[WIP] Add minio log storage for tekton-results.

developer/ckcp/openshift-operators/minio/kustomization.yaml

@@ -0,0 +1,5 @@
+---
+apiVersion: kustomize.config.k8s.io/v1beta1
+kind: Kustomization
+resources:
+  - minio.yaml

developer/ckcp/openshift-operators/minio/minio.yaml

@@ -0,0 +1,12 @@
+---
+apiVersion: operators.coreos.com/v1alpha1
+kind: Subscription
+metadata:
+  name: minio-operator
+  namespace: openshift-operators
+spec:
+  channel: stable
+  installPlanApproval: Automatic
+  name: minio-operator
+  source: certified-operators
+  sourceNamespace: openshift-marketplace

developer/ckcp/openshift-operators/minio/tenant/kustomization.yaml

@@ -0,0 +1,9 @@
+
+---
+apiVersion: kustomize.config.k8s.io/v1beta1
+kind: Kustomization
+namespace: tekton-results
+resources:
+  - namespace.yaml
+  - tenant-config.yaml
+  - tenant.yaml

developer/ckcp/openshift-operators/minio/tenant/namespace.yaml

@@ -0,0 +1,5 @@
+---
+apiVersion: v1
+kind: Namespace
+metadata:
+  name: tekton-results

developer/ckcp/openshift-operators/minio/tenant/tenant-config.yaml

@@ -0,0 +1,12 @@
+apiVersion: v1
+kind: Secret
+metadata:
+  name: storage-configuration
+  namespace: tekton-results
+type: Opaque
+stringData:
+  config.env: |-
+    export MINIO_ROOT_USER="minio"
+    export MINIO_ROOT_PASSWORD="minio123"
+    export MINIO_STORAGE_CLASS_STANDARD="EC:2"
+    export MINIO_BROWSER="on"

developer/ckcp/openshift-operators/minio/tenant/tenant.yaml

@@ -0,0 +1,71 @@
+
+apiVersion: minio.min.io/v2
+kind: Tenant
+metadata:
+  name: storage
+  namespace: tekton-results
+  labels:
+    app: minio
+  annotations:
+    prometheus.io/path: /minio/v2/metrics/cluster
+    prometheus.io/port: "9000"
+    prometheus.io/scrape: "true"
+spec:
+  exposeServices:
+    console: true
+    minio: true
+  features:
+    bucketDNS: false
+    domains: { }
+  # This desired part doesn't work.

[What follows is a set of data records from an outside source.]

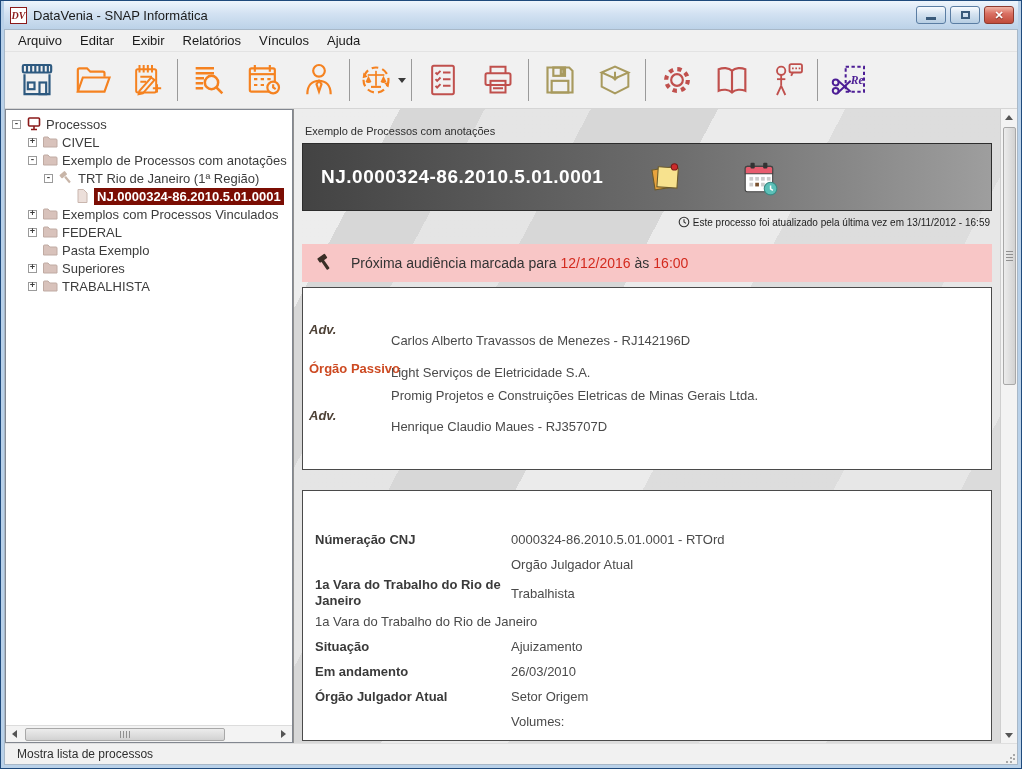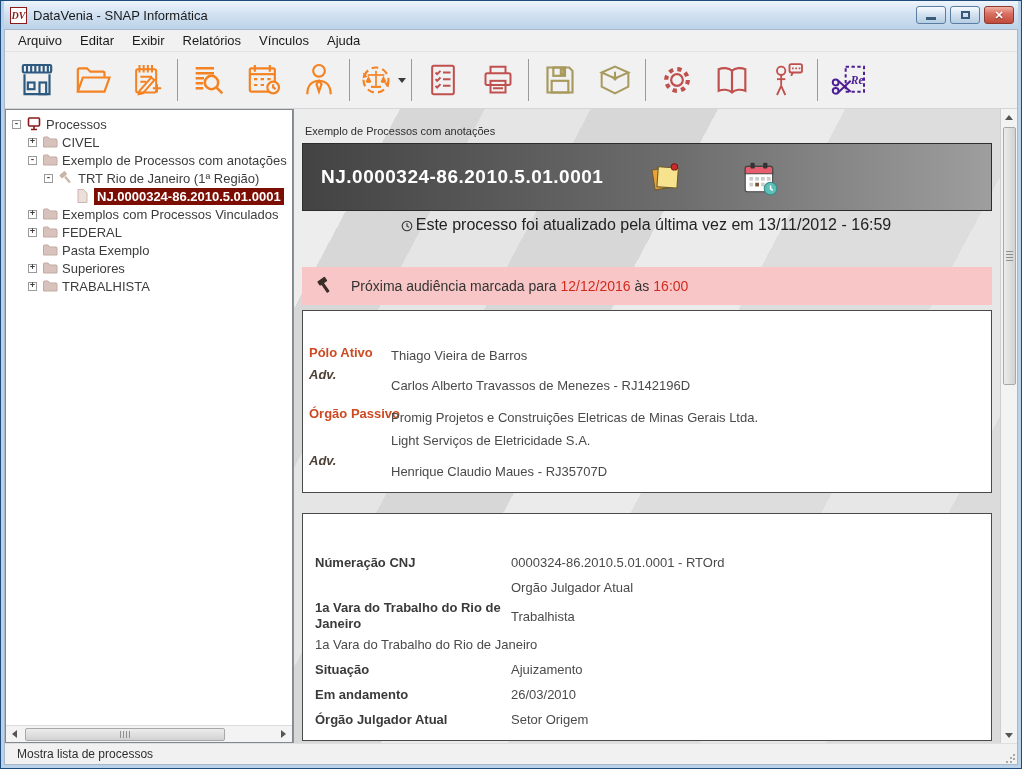"Este processo foi atualizado pela" .updated-note { font-size: 16px -> 10px; text-align: center -> right }
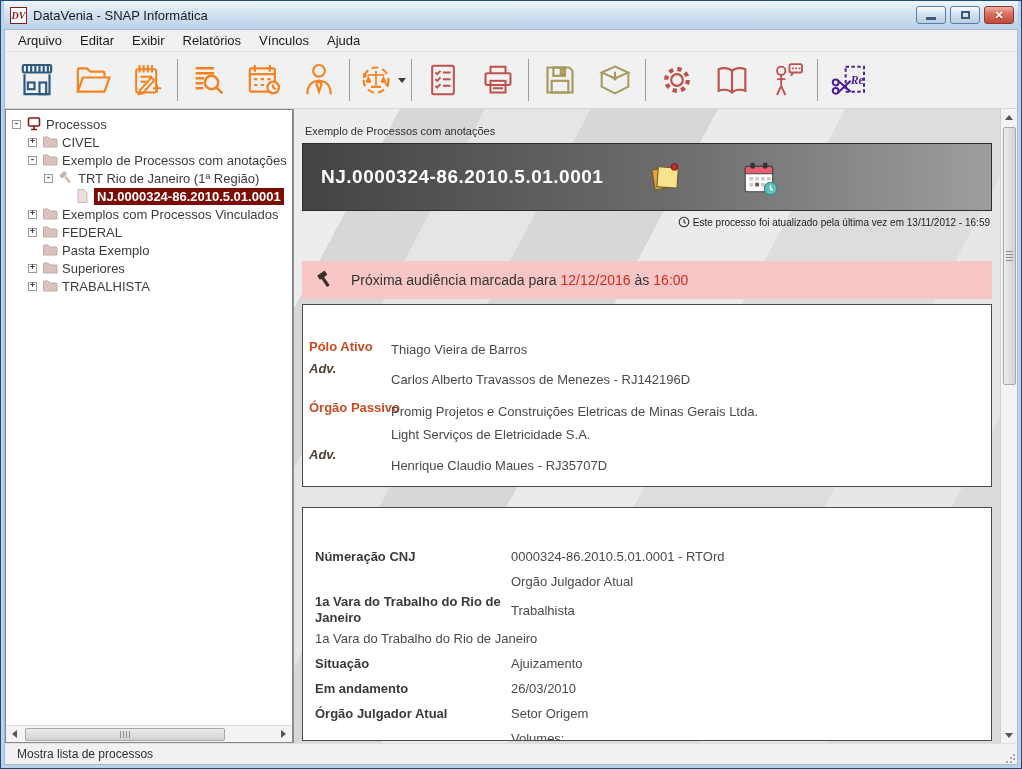"Próxima audiência marcada para" .alert { margin-top: 33px -> 16px }
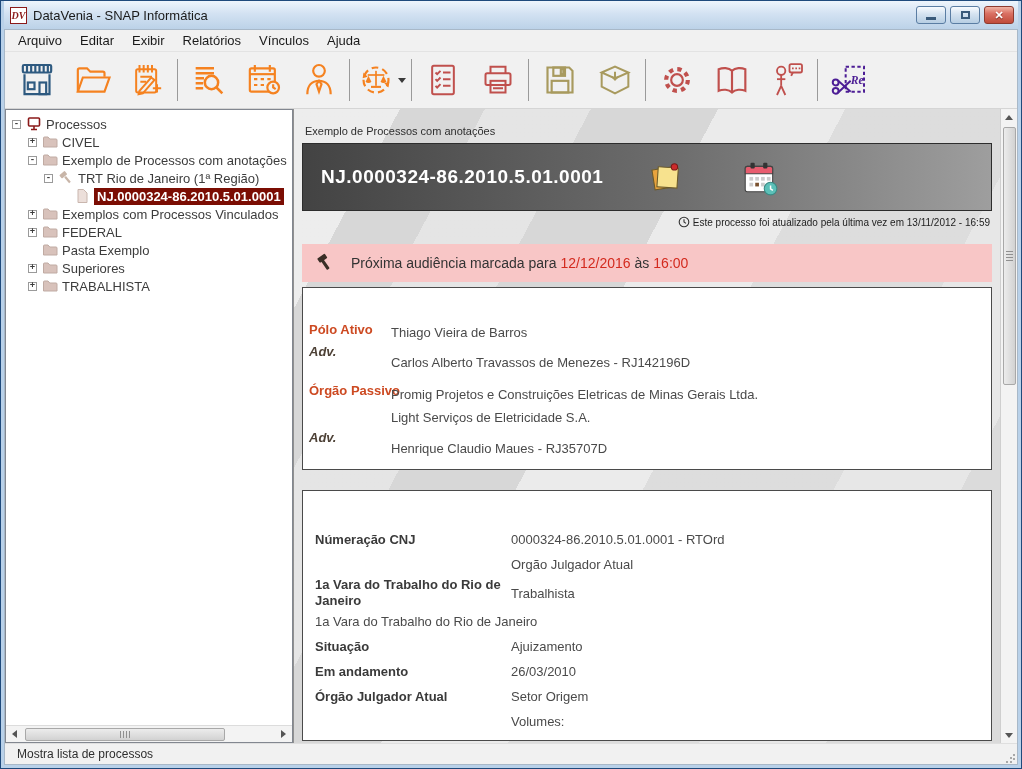"Pólo Ativo" div.prow { html: <div> <span>Pólo Ativo</span> <div> <div>Thiago Vieira de Barros</div> </div> </div> -> none }
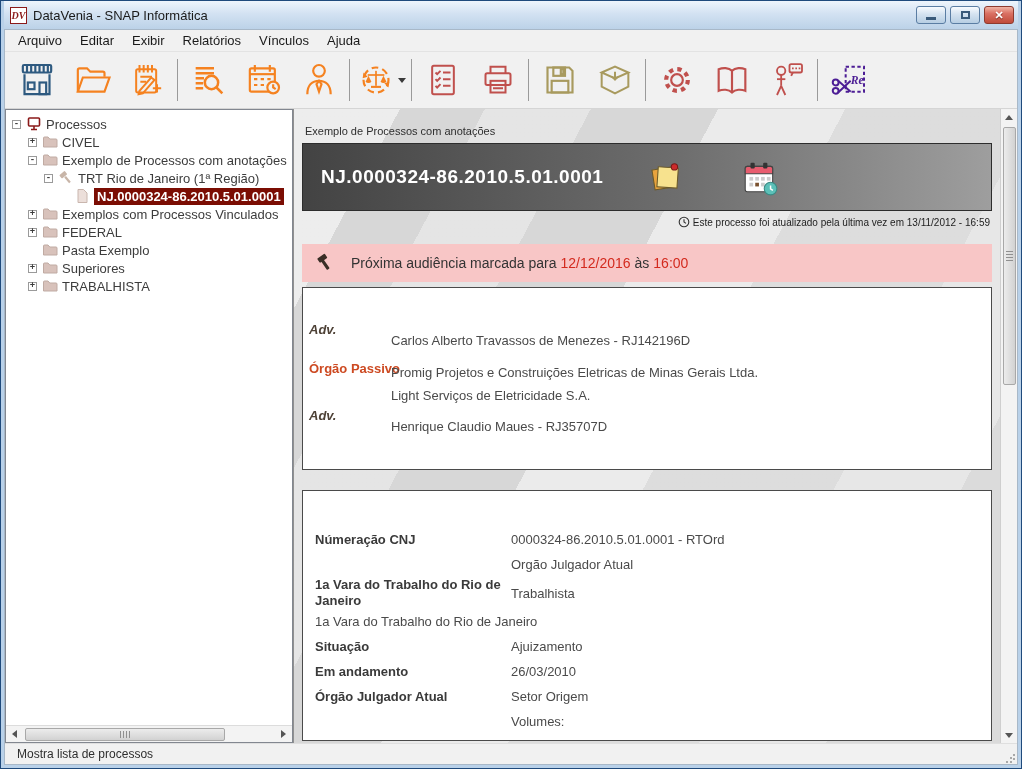"Promig Projetos e Construições Eletricas" div { order: before "Light Serviços de Eletricidade S.A." -> after "Light Serviços de Eletricidade S.A." }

Issues:
+  # https://github.com/minio/operator/issues/1345
+  # https://github.com/minio/operator/issues/1346
+  # users:
+  #   - name: storage-user
+  # buckets:
+  #   - name: "tekton-results"
+  #     region: "us-east-1"
+  #     objectLock: true
+  certConfig: { }
+  podManagementPolicy: Parallel
+  configuration:
+    name: storage-configuration
+  env: [ ]
+  serviceMetadata:
+    minioServiceLabels: { }
+    minioServiceAnnotations: { }
+    consoleServiceLabels: { }
+    consoleServiceAnnotations: { }
+  priorityClassName: ""
+  externalCaCertSecret: [ ]
+  externalCertSecret: [ ]
+  externalClientCertSecrets: [ ]
+  image: quay.io/minio/minio:RELEASE.2022-09-17T00-09-45Z
+  imagePullSecret: { }
+  mountPath: /export
+  subPath: ""
+  serviceAccountName: ""
+  pools:
+    - servers: 1
+      name: pool-0
+      volumesPerServer: 2
+      nodeSelector: { }
+      tolerations: [ ]
+      affinity:
+        nodeAffinity: { }
+        podAffinity: { }
+        podAntiAffinity: { }
+      resources: { }
+      volumeClaimTemplate:
+        apiVersion: v1
+        kind: persistentvolumeclaims
+        metadata: { }
+        spec:
+          accessModes:
+            - ReadWriteOnce
+          resources:
+            requests:
+              storage: 1Gi
+        status: { }
+      securityContext: {}
+  requestAutoCert: true

developer/ckcp/openshift_dev_setup.sh

@@ -108,6 +108,7 @@ init() {
             "openshift-gitops"
             "cert-manager"
             "ckcp"
+            "minio"
            )
   # get the list of APPS to be installed
   read -ra APPS <<< "$(yq eval '.apps // [] | join(" ")' "$CONFIG")"
@@ -342,6 +343,17 @@ patches:
   KUBECONFIG_KCP="$WORK_DIR/credentials/kubeconfig/kcp/ckcp-ckcp.${ws_name}.${kcp_workspace}.kubeconfig"
 }
 
+install_minio() {
+  echo -n "- Install minio S3 log server: "
+  kubectl apply -k "$CKCP_DIR/openshift-operators/minio" 2>&1 |
+  indent 4
+
+  check_deployments "openshift-operators" "minio-operator" | indent 2
+
+  kubectl apply -k "$CKCP_DIR/openshift-operators/minio/tenant" 2>&1 |
+  indent 4
+}
+
 install_pipeline_service() {
 
   TEKTON_RESULTS_DATABASE_USER="$(yq '.tekton_results_db.user' "$CONFIG")"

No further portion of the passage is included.